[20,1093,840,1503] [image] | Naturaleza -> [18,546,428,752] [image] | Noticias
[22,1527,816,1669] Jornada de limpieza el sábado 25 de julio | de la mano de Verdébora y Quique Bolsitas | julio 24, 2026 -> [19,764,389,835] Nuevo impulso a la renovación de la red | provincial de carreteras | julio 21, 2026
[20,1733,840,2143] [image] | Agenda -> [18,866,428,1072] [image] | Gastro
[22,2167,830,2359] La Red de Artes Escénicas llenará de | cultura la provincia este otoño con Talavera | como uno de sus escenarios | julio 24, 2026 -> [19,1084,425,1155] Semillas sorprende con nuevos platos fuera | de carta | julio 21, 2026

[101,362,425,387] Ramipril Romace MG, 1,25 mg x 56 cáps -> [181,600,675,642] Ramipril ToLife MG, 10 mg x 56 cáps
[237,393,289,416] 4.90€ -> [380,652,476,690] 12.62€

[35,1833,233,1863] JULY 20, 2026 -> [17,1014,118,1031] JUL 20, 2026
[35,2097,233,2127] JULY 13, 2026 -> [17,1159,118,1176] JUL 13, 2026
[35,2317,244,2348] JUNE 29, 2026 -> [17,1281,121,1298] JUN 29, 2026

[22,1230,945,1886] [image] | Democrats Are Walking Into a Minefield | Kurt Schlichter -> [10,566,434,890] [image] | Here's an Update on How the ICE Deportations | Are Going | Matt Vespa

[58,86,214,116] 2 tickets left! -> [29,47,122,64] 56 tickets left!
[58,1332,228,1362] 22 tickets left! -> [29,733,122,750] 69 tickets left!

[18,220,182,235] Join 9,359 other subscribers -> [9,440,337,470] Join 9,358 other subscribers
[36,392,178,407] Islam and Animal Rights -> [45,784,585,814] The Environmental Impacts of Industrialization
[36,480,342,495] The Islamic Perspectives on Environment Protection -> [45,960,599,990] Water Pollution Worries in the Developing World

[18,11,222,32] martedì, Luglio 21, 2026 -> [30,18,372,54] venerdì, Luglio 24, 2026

______________________________

◆ TASK: Word for word, set down the complete listing once more.

◆ SOLVED EXERCISE:
[20,1093,840,1503] [image] | Naturaleza -> [18,546,428,752] [image] | Noticias
[22,1527,816,1669] Jornada de limpieza el sábado 25 de julio | de la mano de Verdébora y Quique Bolsitas | julio 24, 2026 -> [19,764,389,835] Nuevo impulso a la renovación de la red | provincial de carreteras | julio 21, 2026
[20,1733,840,2143] [image] | Agenda -> [18,866,428,1072] [image] | Gastro
[22,2167,830,2359] La Red de Artes Escénicas llenará de | cultura la provincia este otoño con Talavera | como uno de sus escenarios | julio 24, 2026 -> [19,1084,425,1155] Semillas sorprende con nuevos platos fuera | de carta | julio 21, 2026

[101,362,425,387] Ramipril Romace MG, 1,25 mg x 56 cáps -> [181,600,675,642] Ramipril ToLife MG, 10 mg x 56 cáps
[237,393,289,416] 4.90€ -> [380,652,476,690] 12.62€

[35,1833,233,1863] JULY 20, 2026 -> [17,1014,118,1031] JUL 20, 2026
[35,2097,233,2127] JULY 13, 2026 -> [17,1159,118,1176] JUL 13, 2026
[35,2317,244,2348] JUNE 29, 2026 -> [17,1281,121,1298] JUN 29, 2026

[22,1230,945,1886] [image] | Democrats Are Walking Into a Minefield | Kurt Schlichter -> [10,566,434,890] [image] | Here's an Update on How the ICE Deportations | Are Going | Matt Vespa

[58,86,214,116] 2 tickets left! -> [29,47,122,64] 56 tickets left!
[58,1332,228,1362] 22 tickets left! -> [29,733,122,750] 69 tickets left!

[18,220,182,235] Join 9,359 other subscribers -> [9,440,337,470] Join 9,358 other subscribers
[36,392,178,407] Islam and Animal Rights -> [45,784,585,814] The Environmental Impacts of Industrialization
[36,480,342,495] The Islamic Perspectives on Environment Protection -> [45,960,599,990] Water Pollution Worries in the Developing World

[18,11,222,32] martedì, Luglio 21, 2026 -> [30,18,372,54] venerdì, Luglio 24, 2026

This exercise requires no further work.